Saturday, 11 May 2013

Early May 2013

The warmer weather has brought out more blossom and the hoverflies are coming out with them. Around the blackthorn flowers, male Eristalis pertinax are holding territories. There are also many Eristalis intricaria about, more than I have noted in previous years at this time of the season. This is a dark bumblebee mimic.

Last Saturday I noted the first Epistrophe eligans of the year in Old Sulehay forest. This species is one of the iconic Spring hoverflies. Nationally, its appearance has been getting earlier in the year, presumably because of climatic warming, so I wondered if the long cold Winter had delayed its appearance this year. Looking back over the past 10 years of my observations, the first dates for me in Northants were:
2003 11th May
2004 no record
2005 17th May
2006 no record
2007 22nd April
2008 26th April
2009 26th April
2010 27th April
2011 07th April
2012 10th May
2013 04th May.
So it was slightly late but by no means the latest I have recorded it.

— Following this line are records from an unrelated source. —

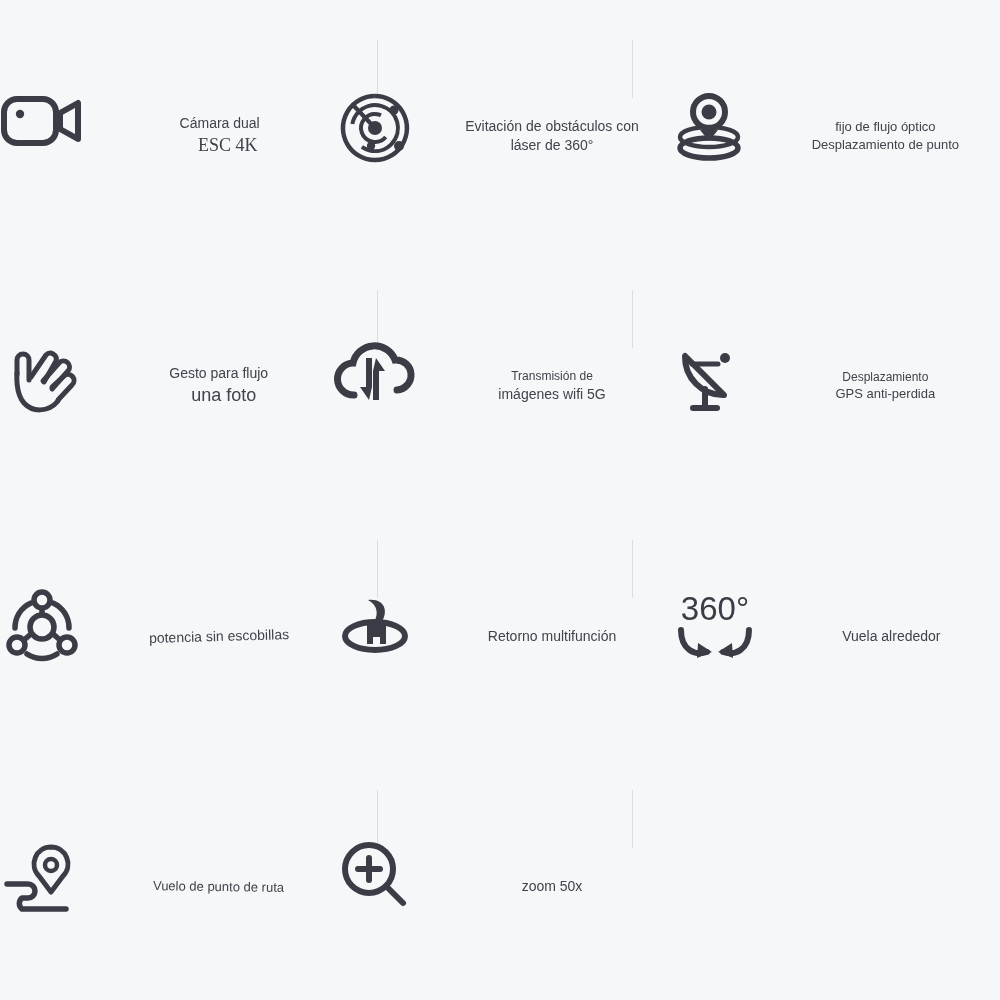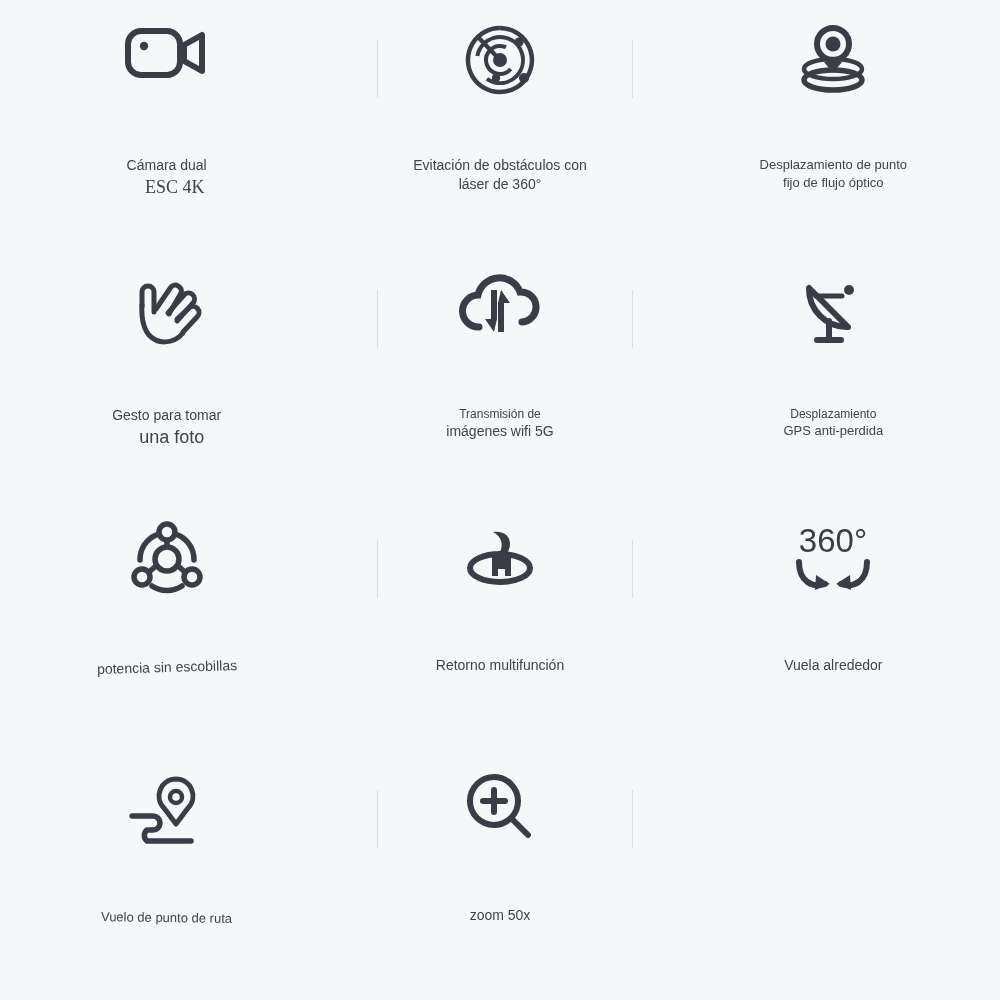--- a/index.html
+++ b/index.html
@@ -36,7 +36,7 @@
     height: 250px;
     box-sizing: border-box;
     display: flex;
-    flex-direction: column;
+    flex-direction: row;
     align-items: center;
     gap: 20px;
   }

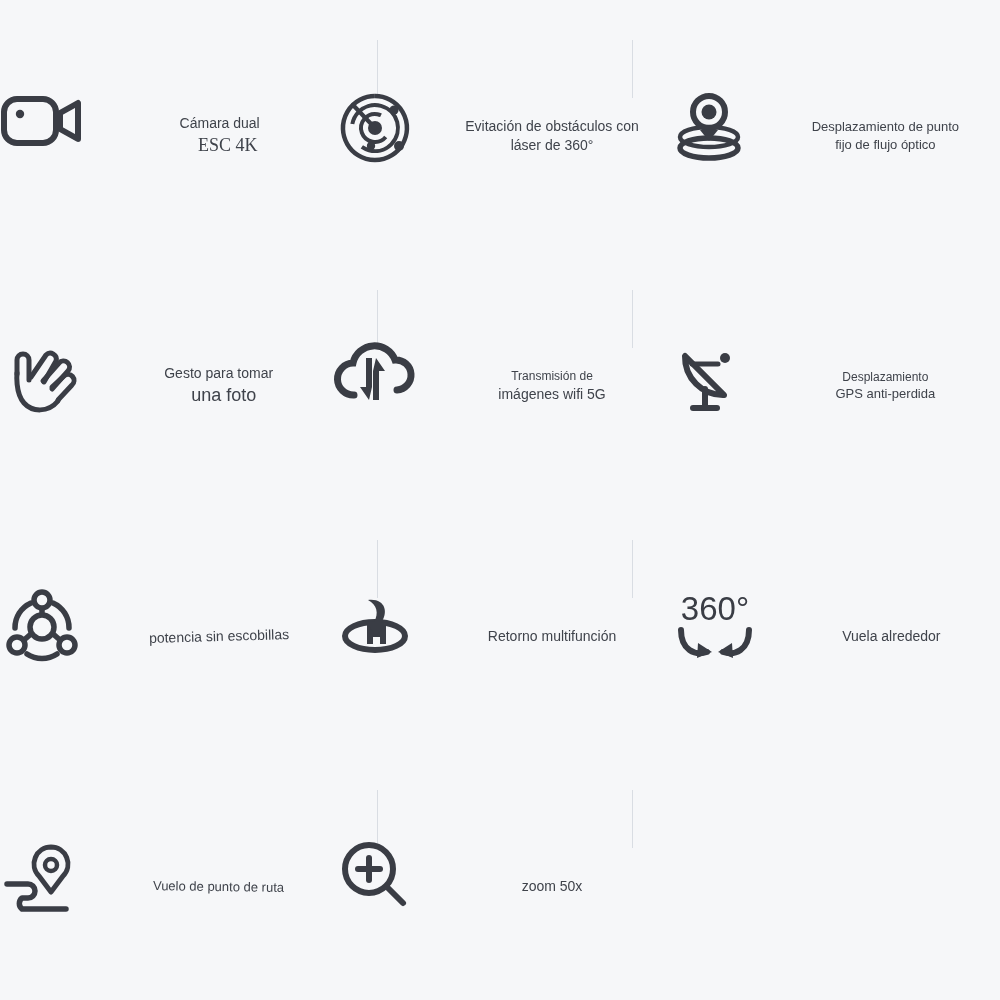--- a/index.html
+++ b/index.html
@@ -143,8 +143,8 @@
         </svg>
       </div>
       <div class="caption">
+        <span class="line t-sm">fijo de flujo óptico</span>
         <span class="line t-sm">Desplazamiento de punto</span>
-        <span class="line t-sm">fijo de flujo óptico</span>
       </div>
     </div>
   </div>

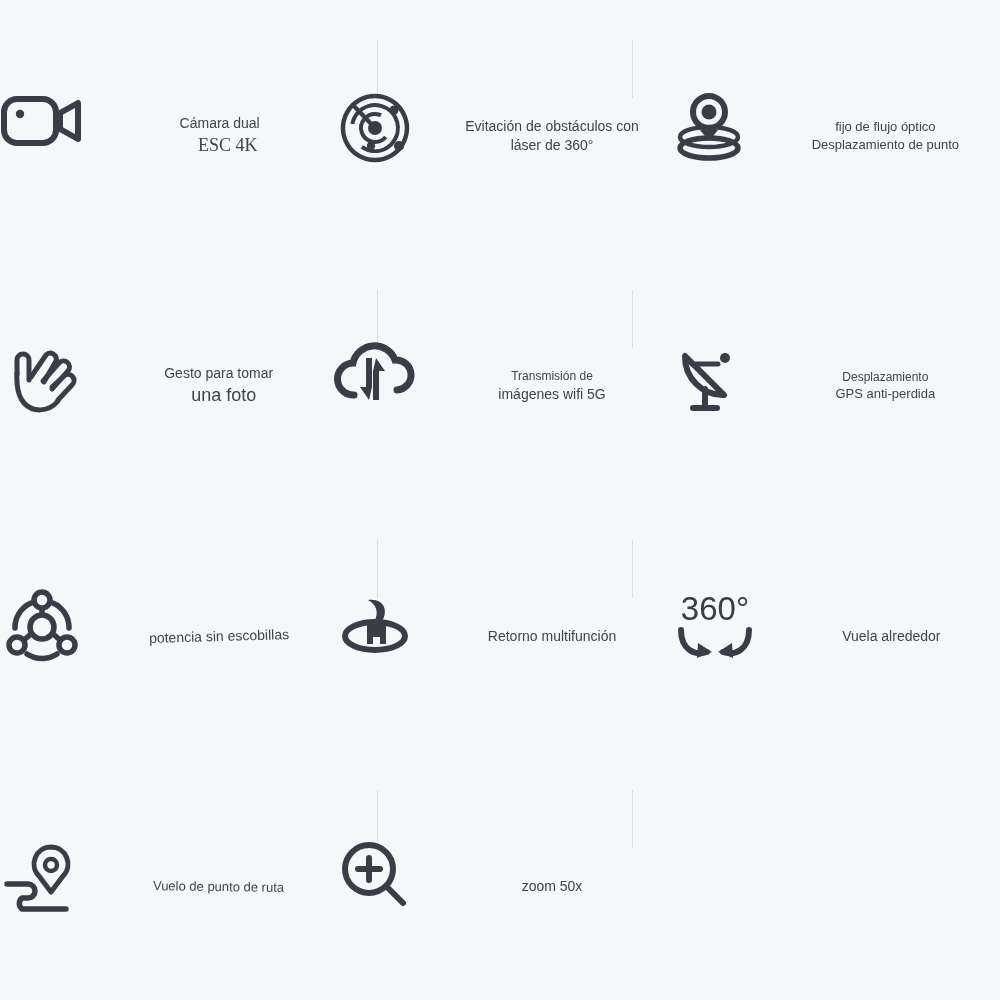--- a/index.html
+++ b/index.html
@@ -166,7 +166,7 @@
         </svg>
       </div>
       <div class="caption">
-        <span class="line t-md">Gesto para tomar</span>
+        <span class="line t-md">Gesto para flujo</span>
         <span class="line t-xl nudge-right-sm">una foto</span>
       </div>
     </div>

Epistrophe eligans, showing the broad yellow marks on the second abdominal segment, narrower ones on the third and no yellow on the fourth.

Another typical Spring species is Leucozona lucorum. I saw my first for the year on 4th May near Yardley Hastings.
Leucozona lucorum, showing the bright white marks on the base of the abdomen contrasting with the black apex. L. lucorum has a yellow scutellum, whereas the similarly coloured Volucella pellucens has a black scutellum.

In the local woods and even in my garden the "Heineken Hoverfly" Rhingia campestris is also on the wing.

We are now seeing the first of the Spring craneflies emerging, with the large long-palped cranefly Tipula oleracea being taken at the Pitsford Reserve's moth traps.